* _Exercise objective_
Return each line in the records below that includes "none".

* _Records shown_
◆ ◆ ◆
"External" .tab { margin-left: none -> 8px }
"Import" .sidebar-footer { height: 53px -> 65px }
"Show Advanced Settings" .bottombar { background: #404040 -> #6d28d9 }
◆ ◆ ◆
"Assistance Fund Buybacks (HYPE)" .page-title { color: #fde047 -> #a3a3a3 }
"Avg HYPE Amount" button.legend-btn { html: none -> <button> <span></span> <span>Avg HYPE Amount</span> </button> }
◆ ◆ ◆
* _Answer space_
"External" .tab { margin-left: none -> 8px }
"Avg HYPE Amount" button.legend-btn { html: none -> <button> <span></span> <span>Avg HYPE Amount</span> </button> }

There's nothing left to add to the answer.